Prince of Liège (French: Prince de Liège, Dutch: Prins van Luik, German: Prinz von Lüttich) is a substantive title awarded by King Leopold III of the Belgians to his younger son, Prince Albert (the future King Albert II), while he was second in line to the throne of Belgium on 7 June, 1934. The title was used from that date until his accession as King of the Belgians on 9 August 1993. His wife, the former Queen Paola, was known as the Princess of Liège from their marriage in 1959 until their accession in 1993.

Albert's elder brother Prince Baudouin (the future King Baudouin) was known as the Duke of Brabant at the time of Albert's birth. The title Count of Hainaut was traditionally reserved for the eldest son of the crown prince and King Leopold's brother held the title of Count of Flanders. This meant that all the commonly used titles in the Belgian Royal Household had been given, so a new style had to be created.

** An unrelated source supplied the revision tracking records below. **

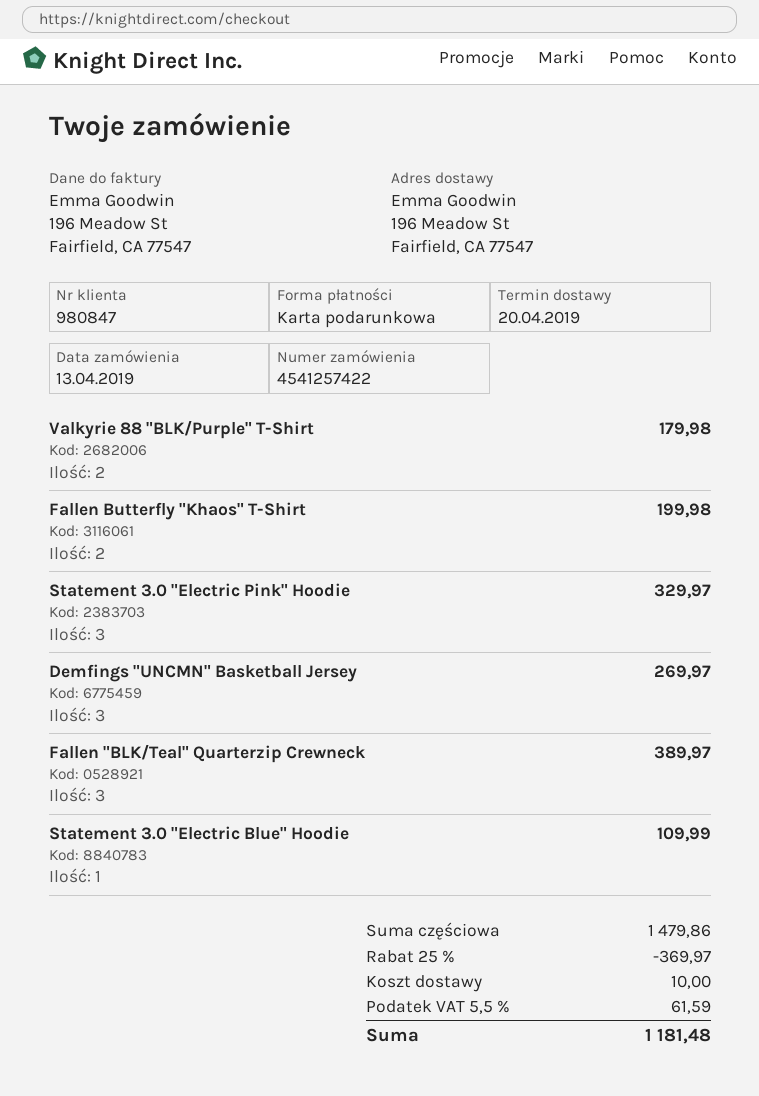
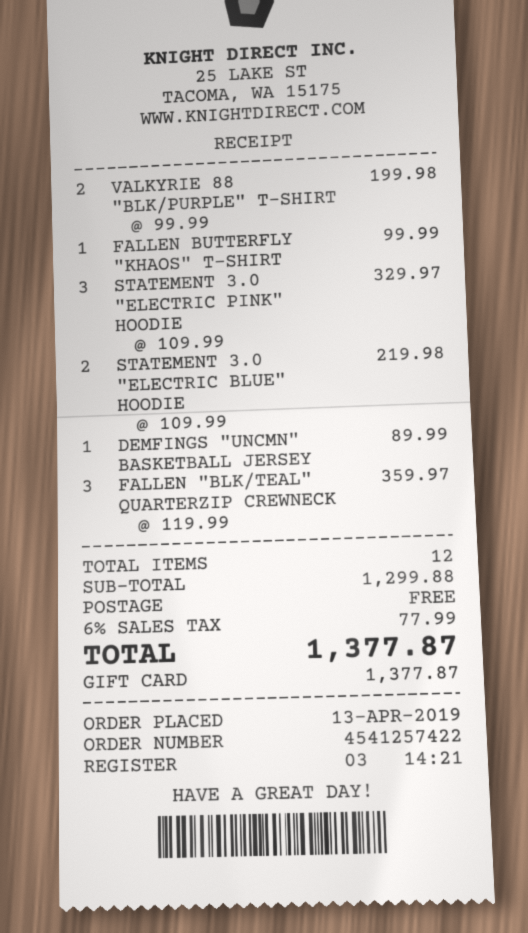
Valkyrie 88 "BLK/Purple" T-Shirt: 2 for 179.98 -> 2 for 199.98
Fallen Butterfly "Khaos" T-Shirt: 2 for 199.98 -> 1 for 99.99
Demfings "UNCMN" Basketball Jersey: 3 for 269.97 -> 1 for 89.99
Fallen "BLK/Teal" Quarterzip Crewneck: 3 for 389.97 -> 3 for 359.97
Statement 3.0 "Electric Blue" Hoodie: 1 for 109.99 -> 2 for 219.98
subtotal: 1479.86 -> 1299.88
discount: 25% = 369.97 -> none
shipping: 10.00 -> 0.00
tax: 5.5% = 61.59 -> 6% = 77.99
total: 1181.48 -> 1377.87

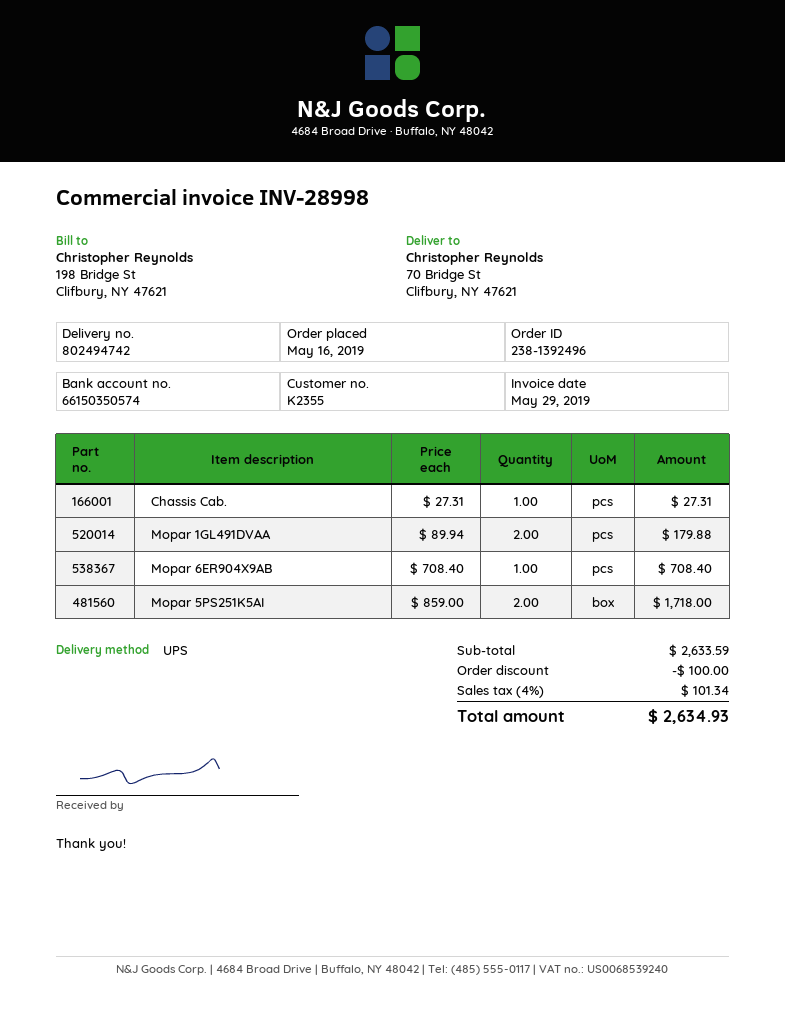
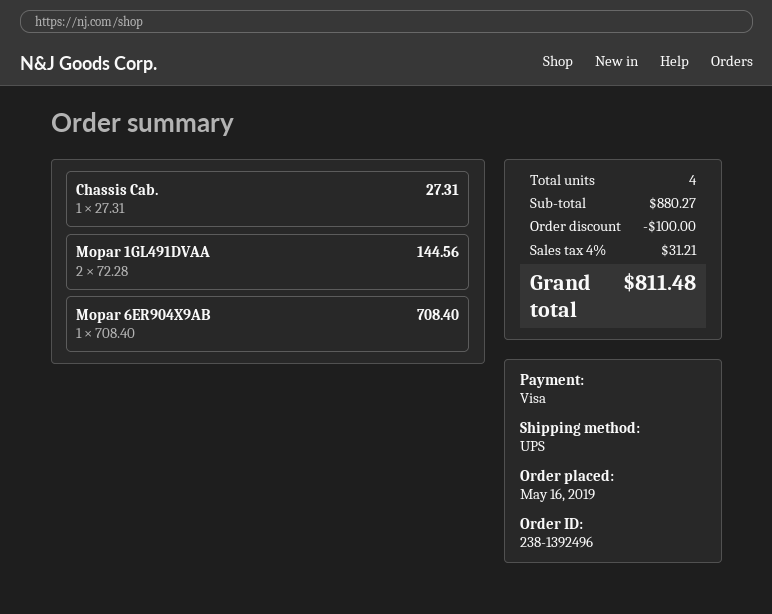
Mopar 1GL491DVAA: 2 x 89.94 = 179.88 -> 2 x 72.28 = 144.56
Mopar 5PS251K5AI: 2 x 859.00 = 1718.00 -> none
subtotal: 2633.59 -> 880.27
tax: 4% = 101.34 -> 4% = 31.21
total: 2634.93 -> 811.48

The title is reminiscent of the Prince-Bishopric of Liège, a noble title of the Holy Roman Empire. That title ceased to exist in 1795.

King Albert II decided in 2001 to no longer award substantive titles such as Count of Flanders, Count of Hainaut, and Prince of Liège. The heir to the throne is awarded the title Duke or Duchess of Brabant. It is currently held by Princess Elisabeth, Duchess of Brabant. It is therefore likely that Albert II will be the only Prince of Liège.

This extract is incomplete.